**Information shown**
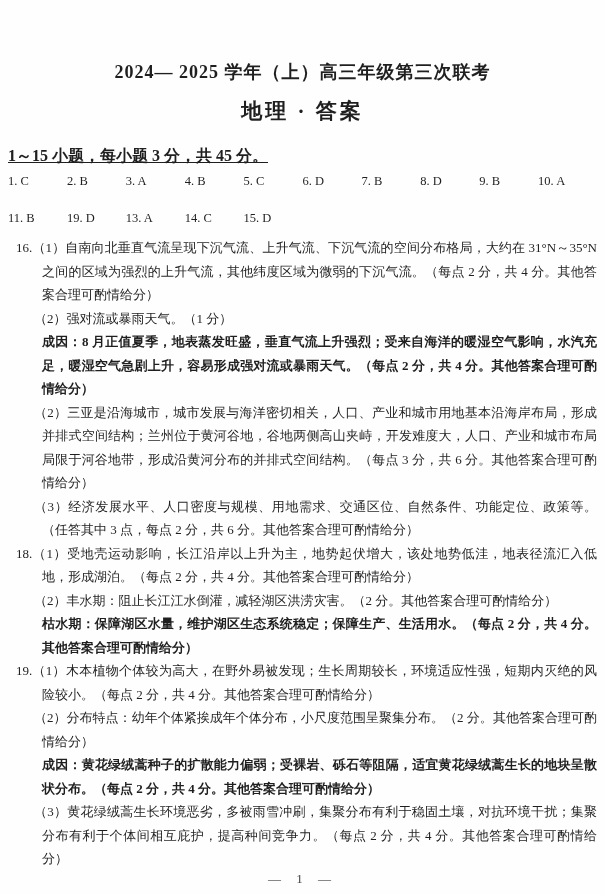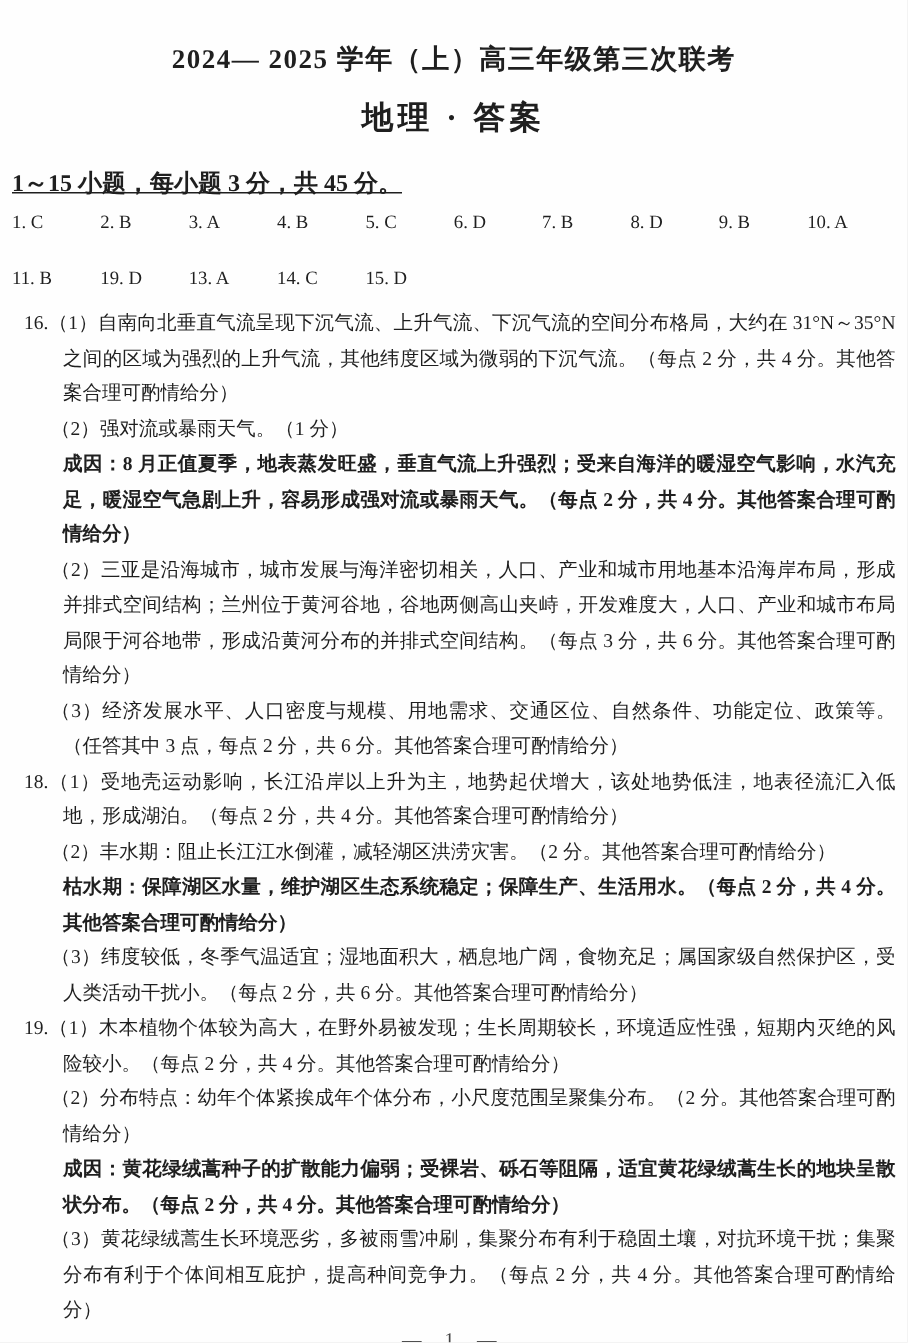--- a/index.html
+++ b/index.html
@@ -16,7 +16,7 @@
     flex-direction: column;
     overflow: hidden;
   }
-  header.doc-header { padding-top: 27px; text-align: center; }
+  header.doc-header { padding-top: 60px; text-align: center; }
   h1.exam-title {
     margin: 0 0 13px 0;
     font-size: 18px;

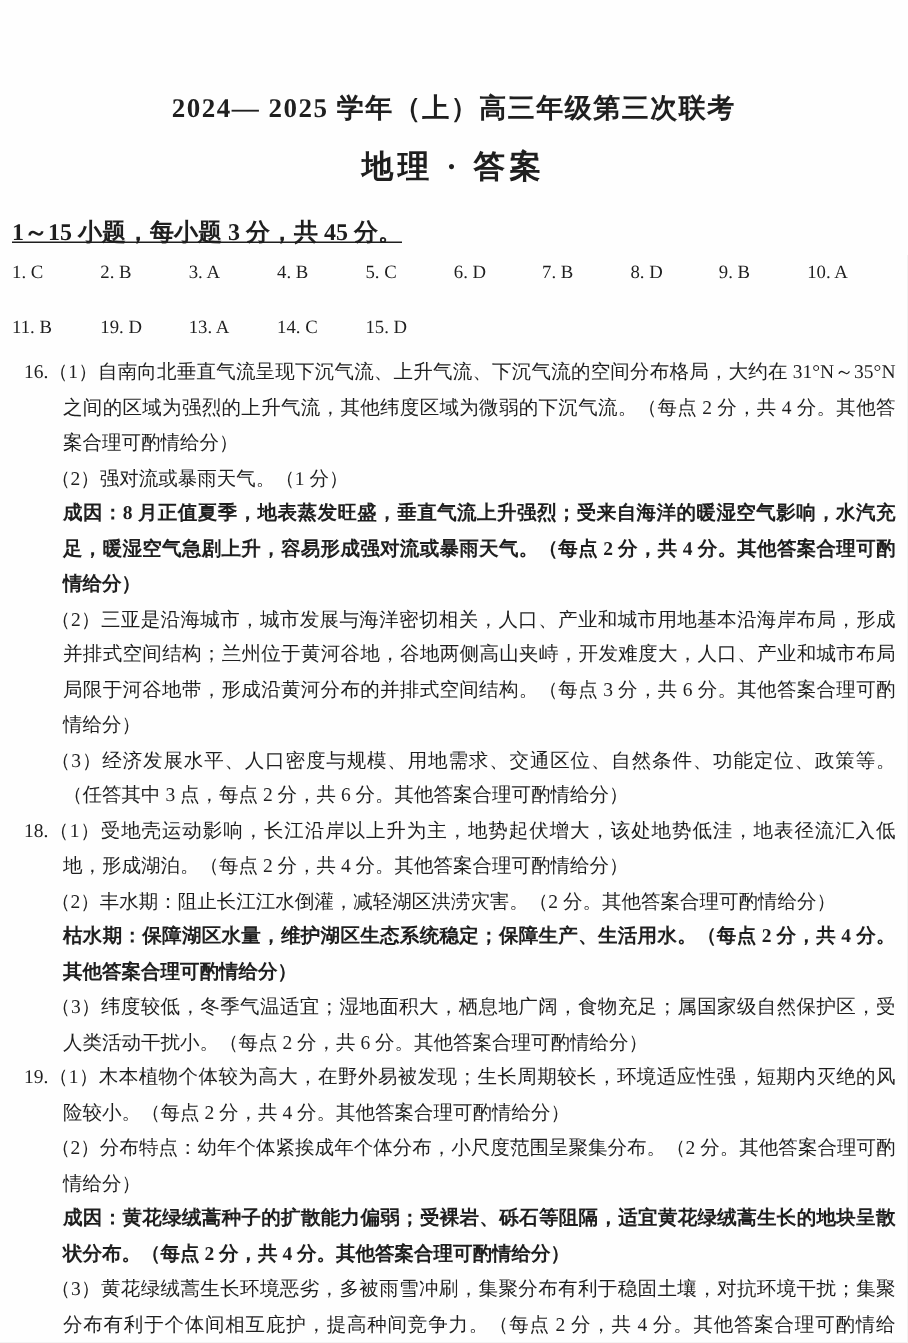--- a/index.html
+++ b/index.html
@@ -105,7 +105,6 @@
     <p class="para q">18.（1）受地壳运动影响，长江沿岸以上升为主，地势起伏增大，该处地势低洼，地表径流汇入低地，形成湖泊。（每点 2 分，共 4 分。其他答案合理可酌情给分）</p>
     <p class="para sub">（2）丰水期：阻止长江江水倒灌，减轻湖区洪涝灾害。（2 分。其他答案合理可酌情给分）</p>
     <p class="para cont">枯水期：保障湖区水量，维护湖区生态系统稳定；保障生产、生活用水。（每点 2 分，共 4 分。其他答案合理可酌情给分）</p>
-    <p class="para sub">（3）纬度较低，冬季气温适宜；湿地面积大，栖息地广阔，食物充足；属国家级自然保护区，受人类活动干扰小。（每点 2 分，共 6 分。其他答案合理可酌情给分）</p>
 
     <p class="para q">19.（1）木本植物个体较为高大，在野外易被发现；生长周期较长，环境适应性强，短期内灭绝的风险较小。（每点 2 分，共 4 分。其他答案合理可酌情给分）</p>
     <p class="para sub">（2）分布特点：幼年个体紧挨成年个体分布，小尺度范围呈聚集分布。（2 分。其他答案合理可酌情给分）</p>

...

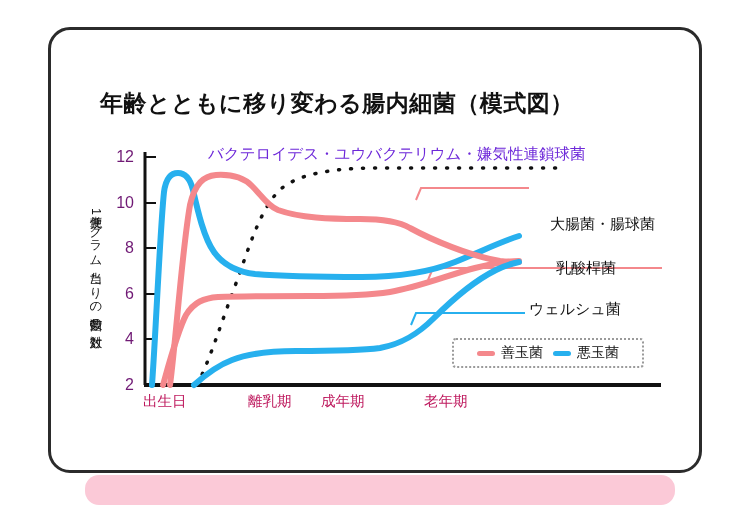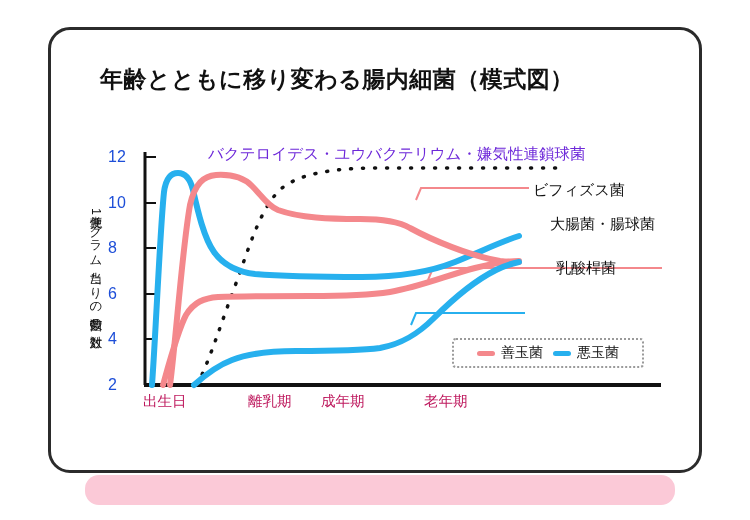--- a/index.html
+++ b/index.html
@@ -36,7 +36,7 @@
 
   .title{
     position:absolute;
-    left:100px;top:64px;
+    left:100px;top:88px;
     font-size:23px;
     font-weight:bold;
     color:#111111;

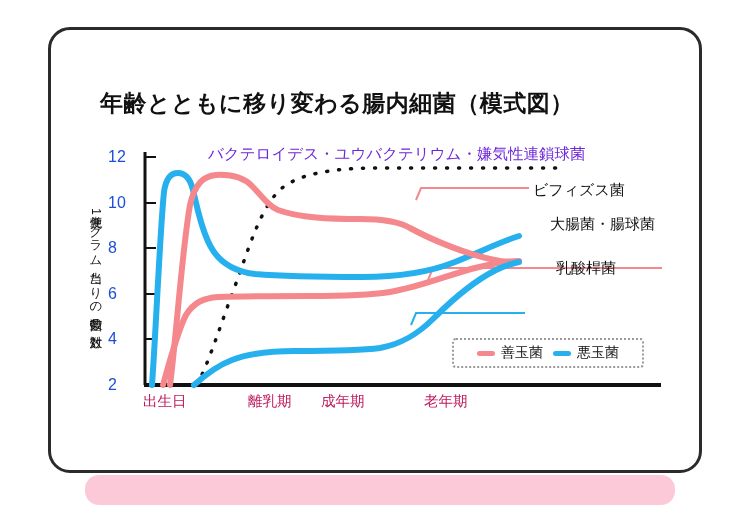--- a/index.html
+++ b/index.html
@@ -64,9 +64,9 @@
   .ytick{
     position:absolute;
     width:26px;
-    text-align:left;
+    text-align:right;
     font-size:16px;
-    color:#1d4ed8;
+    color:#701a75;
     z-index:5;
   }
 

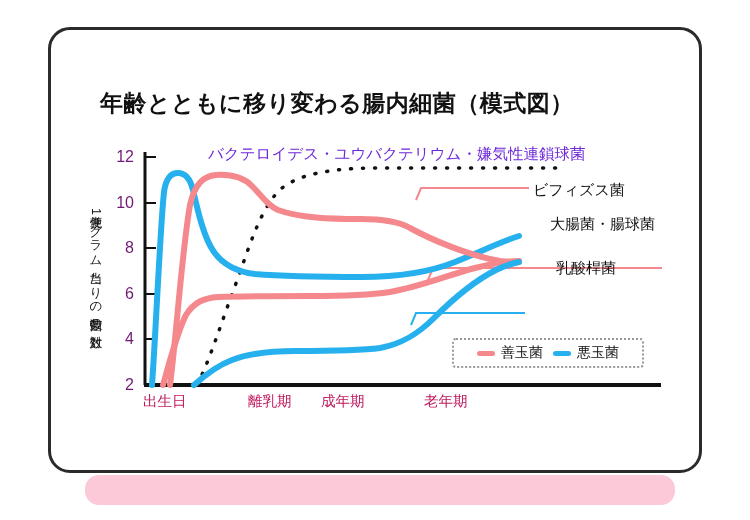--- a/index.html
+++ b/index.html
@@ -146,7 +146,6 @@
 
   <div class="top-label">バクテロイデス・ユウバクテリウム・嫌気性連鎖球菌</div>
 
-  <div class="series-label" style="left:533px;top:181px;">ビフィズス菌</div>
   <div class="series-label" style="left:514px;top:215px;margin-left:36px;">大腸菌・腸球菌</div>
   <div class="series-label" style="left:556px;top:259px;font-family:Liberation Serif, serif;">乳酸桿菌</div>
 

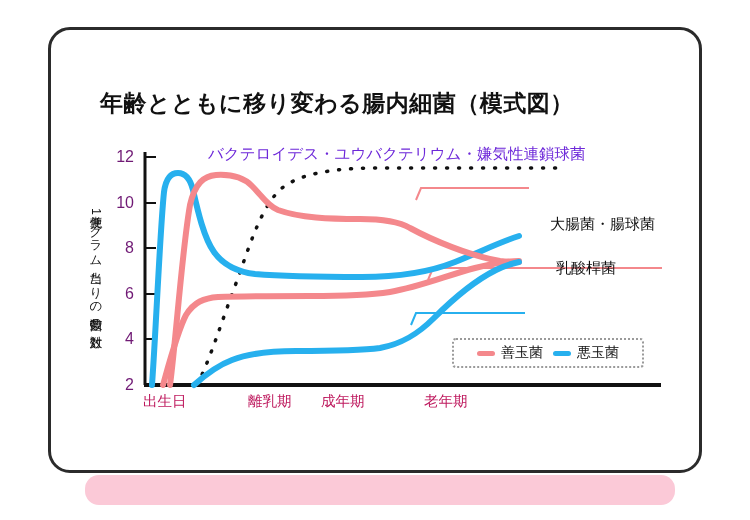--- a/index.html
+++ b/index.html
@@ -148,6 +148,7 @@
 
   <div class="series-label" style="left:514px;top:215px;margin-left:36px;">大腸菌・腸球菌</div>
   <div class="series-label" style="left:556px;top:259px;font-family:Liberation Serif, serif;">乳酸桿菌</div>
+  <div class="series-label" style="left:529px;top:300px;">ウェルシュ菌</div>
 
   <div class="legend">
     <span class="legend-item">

**Task**
Copy each line of the listing that holds the word "size".

**Solution**
     font-size: 18px;
     font-size:23px;
     font-size:16px;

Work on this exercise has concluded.